_Data records_
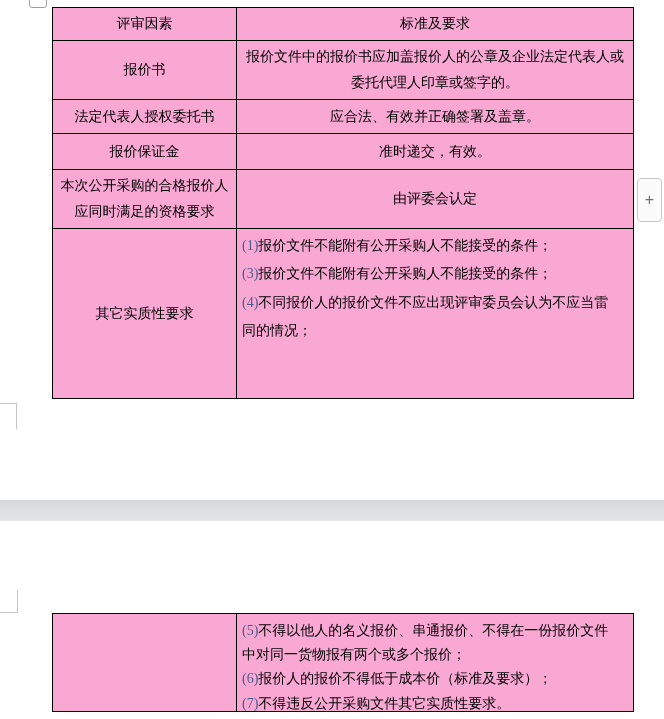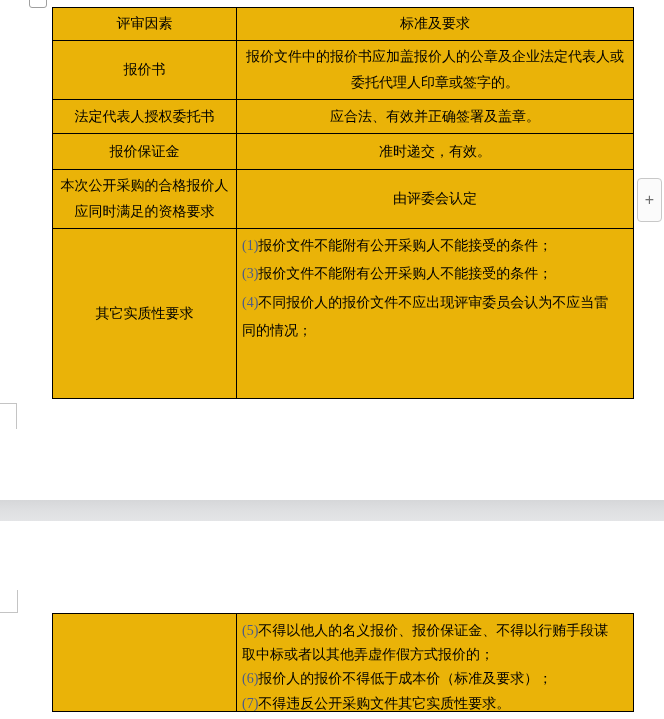--- a/index.html
+++ b/index.html
@@ -10,21 +10,21 @@
     color:#000;
   }
   
   .table-handle{
     position:absolute;left:29px;top:-7px;width:16px;height:13px;
     border:1px solid #9f9f9f;border-radius:3px;background:#fff;
   }
   
   .doc-table{
     position:absolute;left:52px;width:580px;
-    border:1px solid #000;background:#eab308;
+    border:1px solid #000;background:#f9a8d4;
   }
   .t1{top:7px;}
   .t2{top:613px;}
   .trow{display:flex;box-sizing:border-box;}
   .trow + .trow{border-top:1px solid #000;}
   .cell{box-sizing:border-box;overflow:hidden;font-size:14px;}
   .c1{width:184px;border-right:1px solid #000;}
   .c2{flex:1;}
   .center{
     display:flex;align-items:center;justify-content:center;
@@ -102,21 +102,21 @@
 <div class="margin-marker-a"></div>
 
 <div class="page-gap"></div>
 
 <div class="margin-marker-b"></div>
 
 <div class="doc-table t2">
   <div class="trow r6">
     <div class="cell c1 center"></div>
     <div class="cell c2 items">
-      <p><span class="num">(5)</span><span>不得以他人的名义报价、报价保证金、不得以行贿手段谋取中标或者以其他弄虚作假方式报价的；</span></p>
+      <p><span class="num">(5)</span><span>不得以他人的名义报价、串通报价、不得在一份报价文件中对同一货物报有两个或多个报价；</span></p>
       <p><span class="num">(6)</span><span>报价人的报价不得低于成本价（标准及要求）；</span></p>
       <p><span class="num">(7)</span><span>不得违反公开采购文件其它实质性要求。</span></p>
     </div>
   </div>
 </div>
 
 <div class="plus-btn">
   <span>+</span>
 </div>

_Task_
Report the number of lines in the records that include the string "border", and write no other words.

_Reply_
7